Asia's heavy reliance on Middle Eastern oil
Nearly 90% of the oil and gas passing through the Strait of Hormuz last year was destined for Asia, exposing the region to severe economic strain. Households depend on these supplies for heating, transportation, and electricity, while industries require them to sustain manufacturing operations.
Southeast Asia is particularly vulnerable. Even oil-producing nations like Malaysia and Indonesia have shifted from net exporters to importers over the past decade, compounding their exposure to supply disruptions.
Refinery constraints deepen crisis
Middle Eastern crude, typically classified as "heavy sour" or "medium sour," is the primary feedstock for refineries across Southeast Asia. Jane Nakano, a senior fellow at the Center for Strategic and International Studies, notes that switching to alternative suppliers, such as the US, would require costly refinery upgrades.
"It would take significant investment to alter refinery specifications."
Jane Nakano, Center for Strategic and International Studies
The Philippines, which sources 95% of its crude from the Middle East, has already mandated a four-day workweek for public employees to conserve fuel. Other governments are promoting remote work and adjusting air conditioning settings in public buildings to reduce energy consumption.
Fuel and food prices spike across Asia
Rising transportation costs are inflating food prices, particularly in import-dependent nations. Singapore imports 90% of its food, while Indonesia relies entirely on foreign wheat. Jet fuel prices have surged nearly 60% in the past week, exacerbating inflationary pressures.

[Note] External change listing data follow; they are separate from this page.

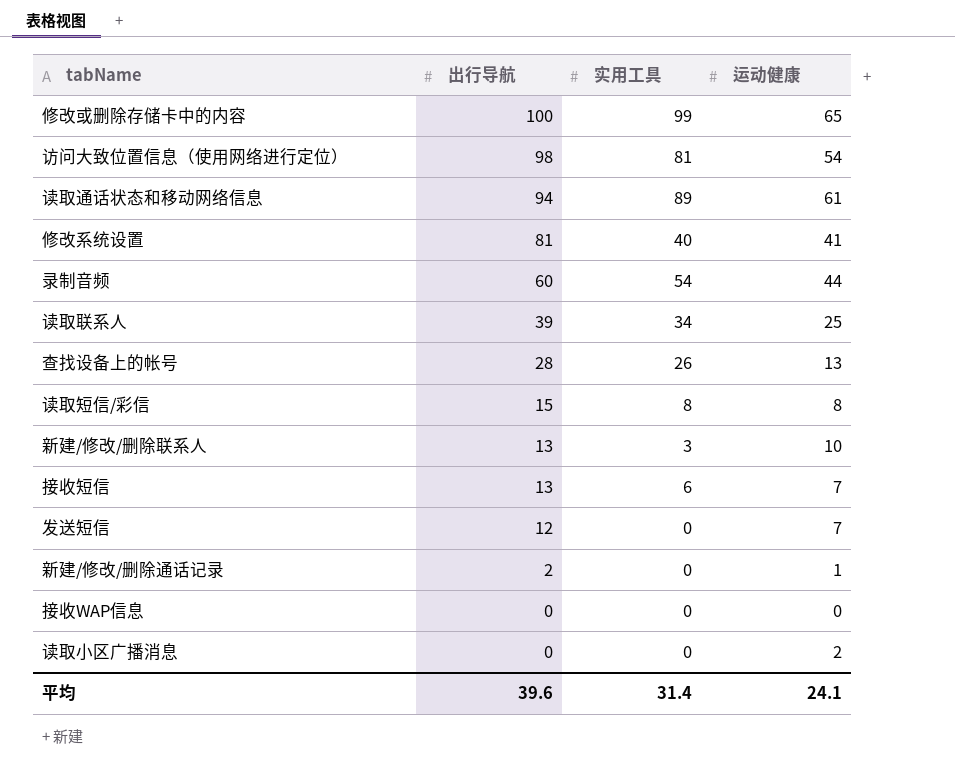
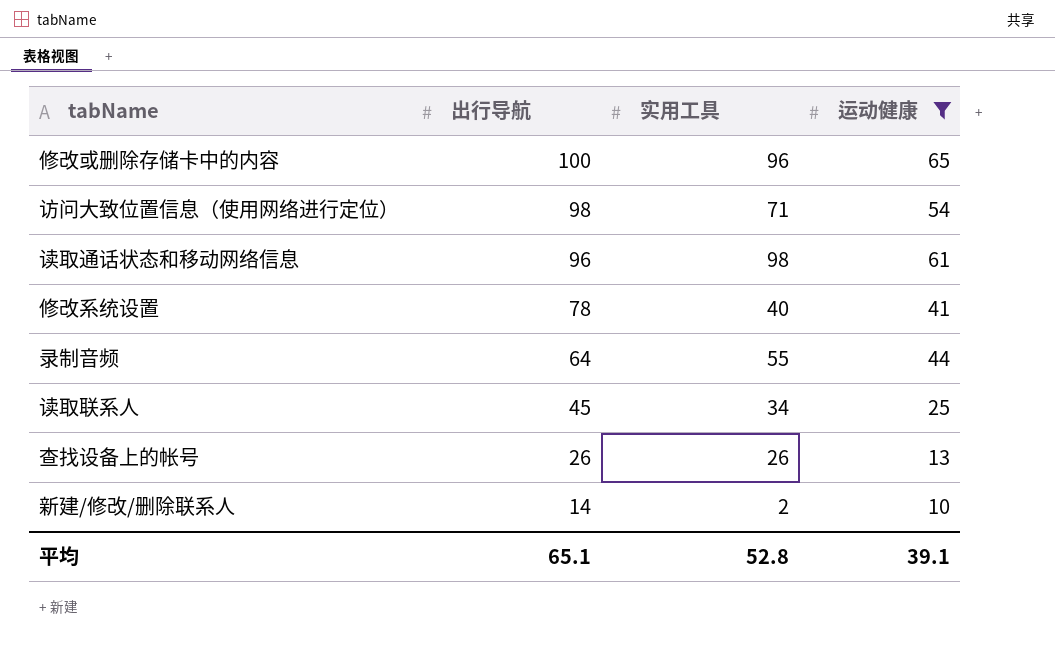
filter: none -> 运动健康 >= 10
修改或删除存储卡中的内容 | 实用工具: 99 -> 96
访问大致位置信息（使用网络进行定位） | 实用工具: 81 -> 71
读取通话状态和移动网络信息 | 出行导航: 94 -> 96
读取通话状态和移动网络信息 | 实用工具: 89 -> 98
修改系统设置 | 出行导航: 81 -> 78
录制音频 | 出行导航: 60 -> 64
录制音频 | 实用工具: 54 -> 55
读取联系人 | 出行导航: 39 -> 45
查找设备上的帐号 | 出行导航: 28 -> 26
新建/修改/删除联系人 | 出行导航: 13 -> 14
新建/修改/删除联系人 | 实用工具: 3 -> 2
平均 | 出行导航: 39.6 -> 65.1
平均 | 实用工具: 31.4 -> 52.8
平均 | 运动健康: 24.1 -> 39.1

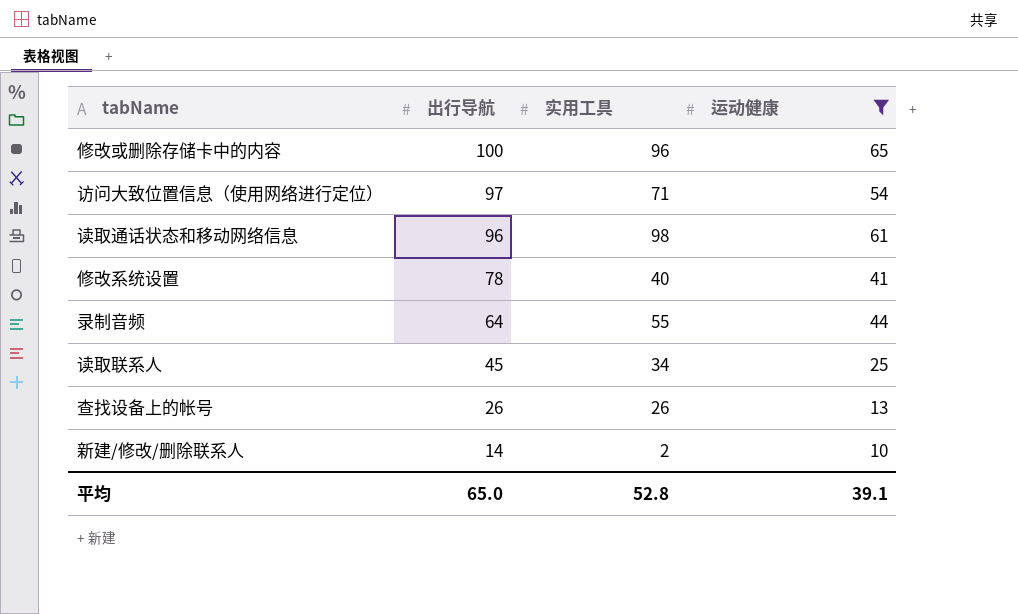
访问大致位置信息（使用网络进行定位） | 出行导航: 98 -> 97
平均 | 出行导航: 65.1 -> 65.0

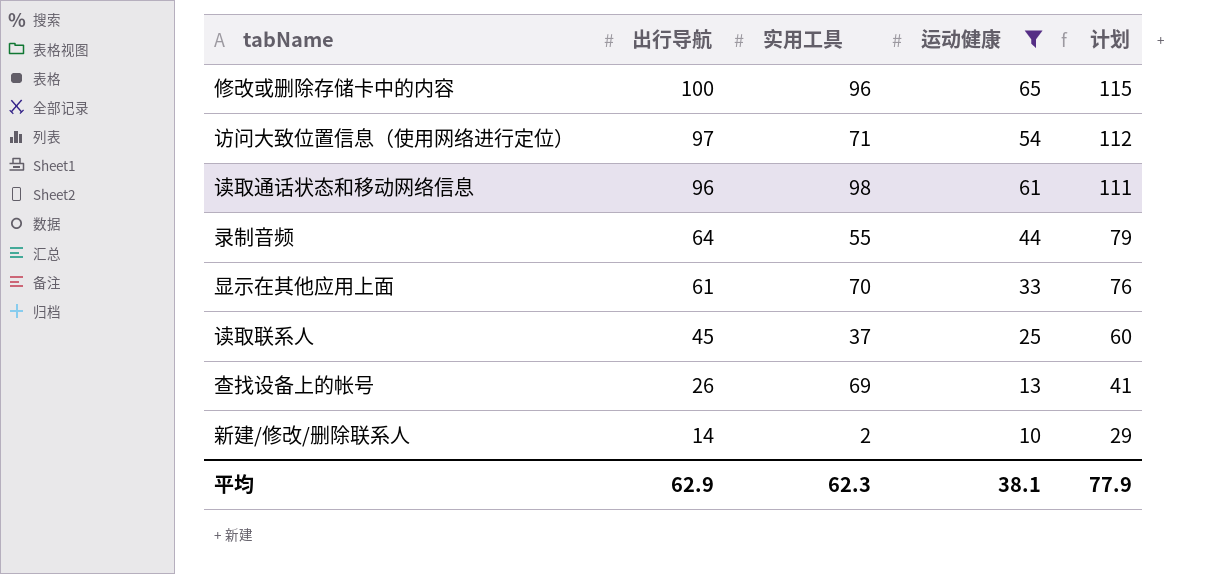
column 计划 | formula: none -> [出行导航] + 15
row 修改系统设置: 78 | 40 | 41 -> none
row 显示在其他应用上面: none -> 61 | 70 | 33 | 76
读取联系人 | 实用工具: 34 -> 37
查找设备上的帐号 | 实用工具: 26 -> 69
平均 | 出行导航: 65.0 -> 62.9
平均 | 实用工具: 52.8 -> 62.3
平均 | 运动健康: 39.1 -> 38.1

In Vietnam, diesel prices have climbed 60% since last month, sparking panic-buying at petrol stations. Similar scenes have unfolded in Bangladesh, where motorists faced long queues to secure fuel.
Global ripple effects
While Asia is hardest hit, other regions are also feeling the impact. US gasoline prices have risen 23% in a month, and UK diesel costs are up 9%. Governments are scrambling to mitigate the fallout: South Korea has imposed temporary fuel price caps, Japan is subsidizing oil wholesalers, and France's TotalEnergies will freeze petrol and diesel prices until month-end.
The UK is reviewing a planned fuel duty increase, while China, with its vast oil reserves and high electric vehicle adoption, is better insulated. However, even China's unofficial imports of Iranian oil-despite US sanctions-have not fully offset the supply crunch.
Gas markets under pressure
The conflict has also disrupted liquefied natural gas (LNG) supplies. QatarEnergy, a major global exporter, halted production last week after attacks on its facilities. While Europe has reduced its reliance on Gulf gas-sourcing most LNG from Norway and the US-Asian buyers are competing for alternative supplies, driving up global prices.
David Oxley, chief climate and commodities economist at Capital Economics, warns that the US, despite increased fracking, cannot immediately replace lost Gulf output due to infrastructure constraints. Though new export capacity is coming online, it remains insufficient to offset the shortfall in the near term.
Stockpile releases offer limited relief
Japan and South Korea, both heavily dependent on Middle Eastern energy, have agreed to release millions of barrels from national reserves in coordination with the International Energy Agency. However, their vulnerability has grown since reducing Russian oil imports following the Ukraine invasion.